Billy Payne, Chairman of Augusta National Golf Club and the Masters Tournament, today announced additions to the Tournament's television schedule and host broadcasters in the United Kingdom.
Beginning at the 2011 Masters, scheduled to take place the week of April 4-10, there will be an extra hour of live Tournament coverage Thursday and Friday, he said.
"Since our first telecast of the Masters in 1956, we have carefully maintained a tradition of high-quality programming within an appropriate broadcast window," said Payne. "Now, with the proper infrastructure and resources in place, we are confident the additional coverage will meet the high standards of the millions of golf fans who enjoy viewing the Masters each April."
In the United States, the Masters will air on ESPN from 3 - 7:30 p.m. EDT on Thursday, April 7 and Friday, April 8.
Payne also announced that Sky Sports will join the BBC as a live broadcaster of the Masters during the 2011 Tournament.
The BBC, which now maintains an uninterrupted relationship with the Masters since 1986, will deliver the Tournament live on the weekend. Sky Sports will televise Wednesday's Par 3 Contest and the four Tournament rounds Thursday - Sunday live. Sky Sports also brings with it the ability to distribute the first live 3D Masters coverage to U.K. viewers with 3D-capable televisions.

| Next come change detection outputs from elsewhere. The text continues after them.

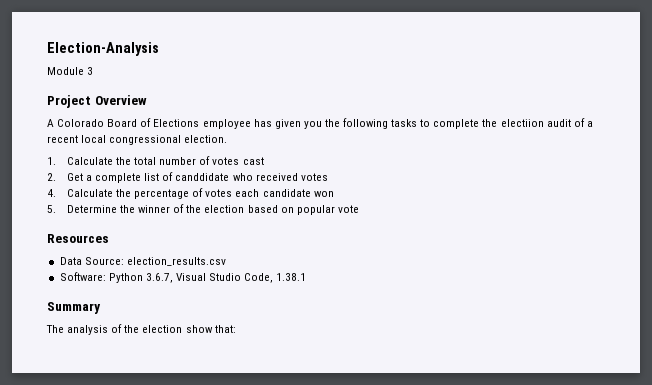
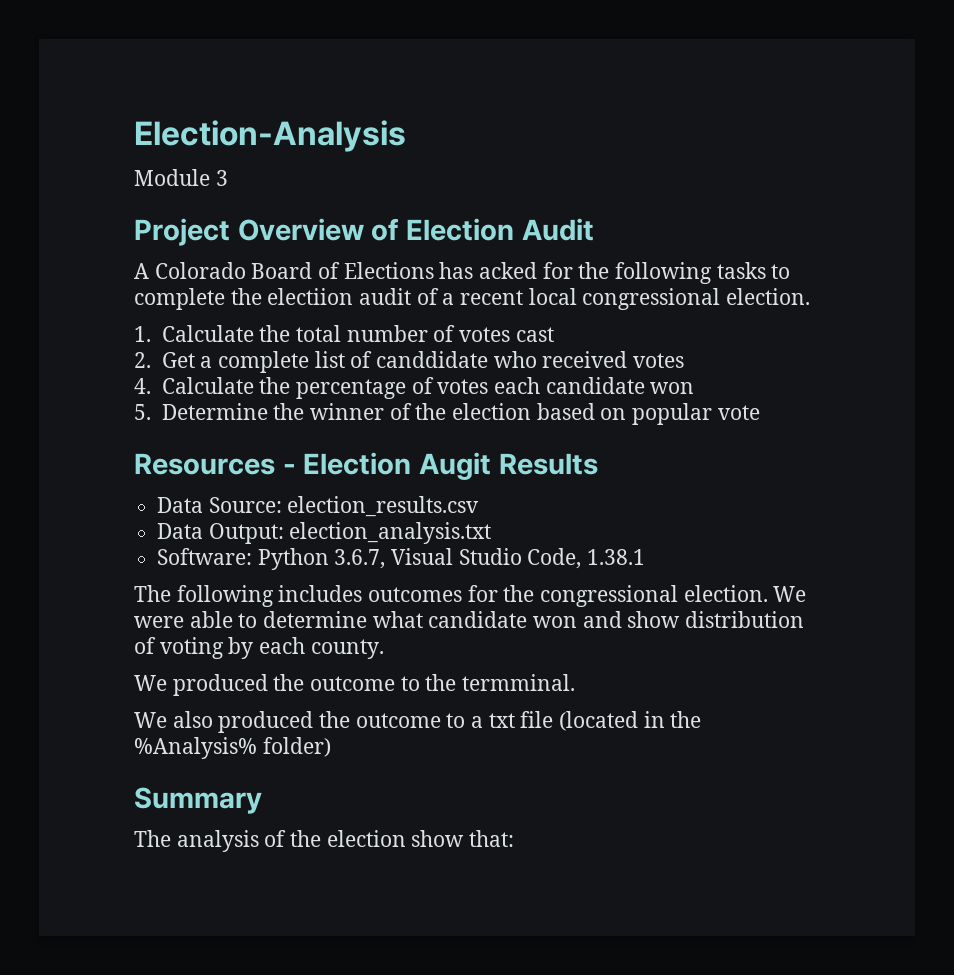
(147, 100) none -> [371,218,594,241] of Election Audit
[202,119,322,129] employee has given you -> [439,262,573,279] has acked for
(109, 238) none -> [282,452,598,480] - Election Augit Results
(226, 261) none -> [157,522,492,544] // Data Output: election_analysis.txt
(307, 277) none -> [134,585,807,607] [134,611,805,628] [134,637,384,659] [134,674,576,696] [134,711,702,733] [134,737,331,759] // The following includes outcomes for the congressional election. We were able to determine what candidate won and show distribution of voting by each county. // We produced the outcome to the termminal. // We also produced the outcome to a txt file (located in the %Analysis% folder)

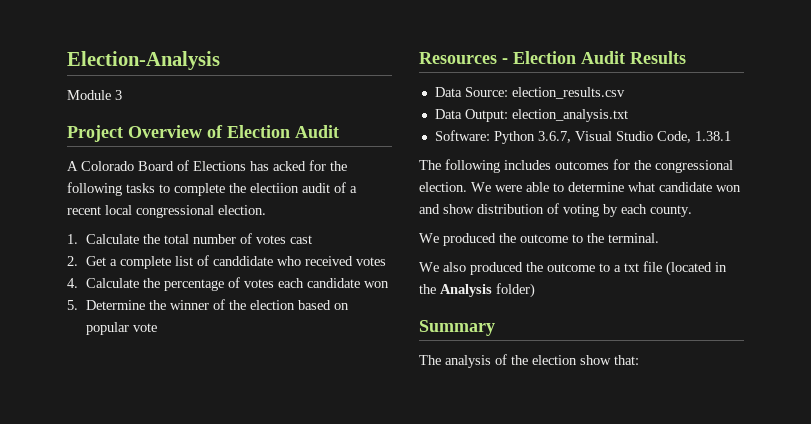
[419,452,492,480] Augit -> [581,51,625,64] Audit
[462,674,576,691] termminal. -> [608,233,659,243] terminal.
[134,737,257,759] %Analysis% -> [440,284,492,297] Analysis

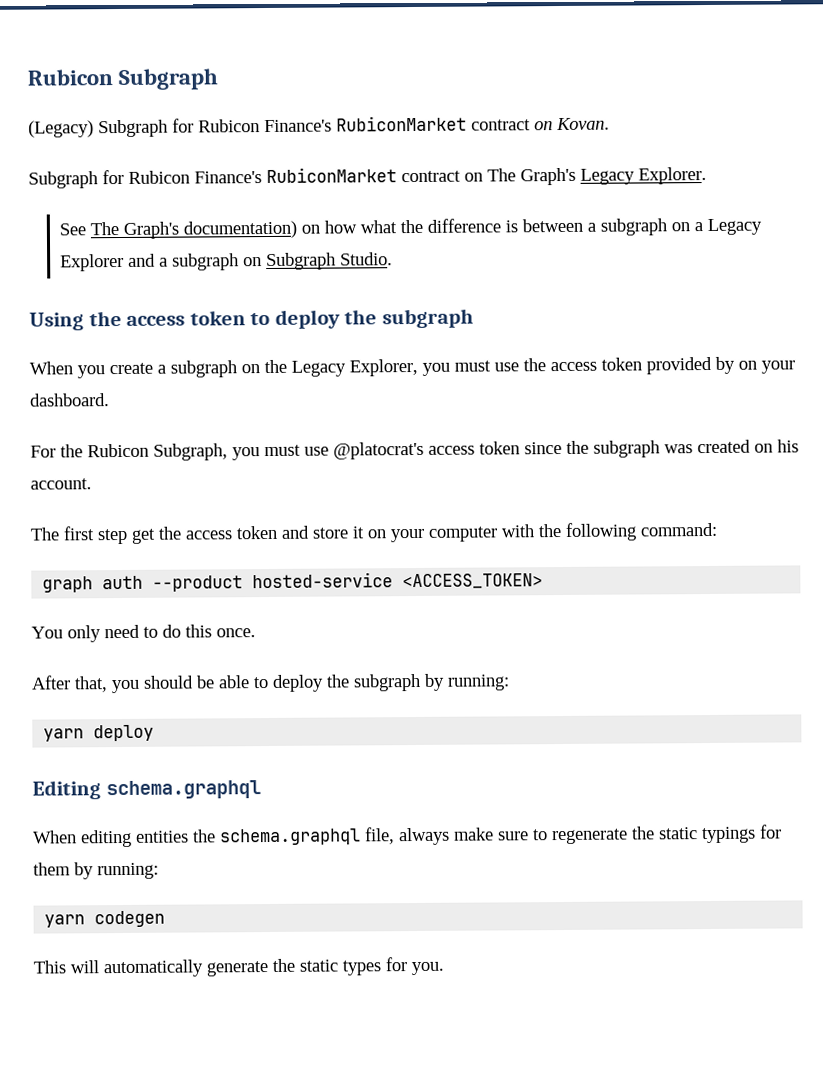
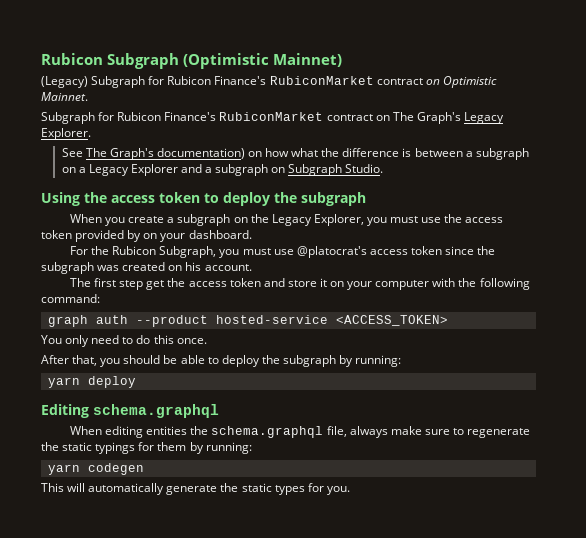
(219, 79) none -> [183,53,342,69] (Optimistic Mainnet)
[556,117,610,131] Kovan. -> [442,76,497,88] [41,92,88,101] Optimistic Mainnet.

"We consider ourselves fortunate to have two committed television partners who are able to reach both new and established audiences throughout the United Kingdom," Payne said. "This agreement was successful in both preserving a long-term partnership and adding a new dimension to our coverage in the U.K."
The Masters has been broadcast by CBS every year since 1956 and early round coverage has been televised by ESPN since 2008. In 1993, the Masters introduced its first HD production and became the first golf tournament presented live in HD on network television in 2000. In 2010, the Masters became the first major sporting event in the United States to be produced and delivered in 3D to televisions and computers in homes throughout North America. In addition, the 2010 Masters gave rise to the first successful live transoceanic 3D distribution, involving select platforms in Europe.
In total, it is expected that the Masters will be telecast live or delayed in more than 200 countries. Additionally, the Armed Forces Radio and Television Service will be broadcasting the event to U.S. military installations throughout the world.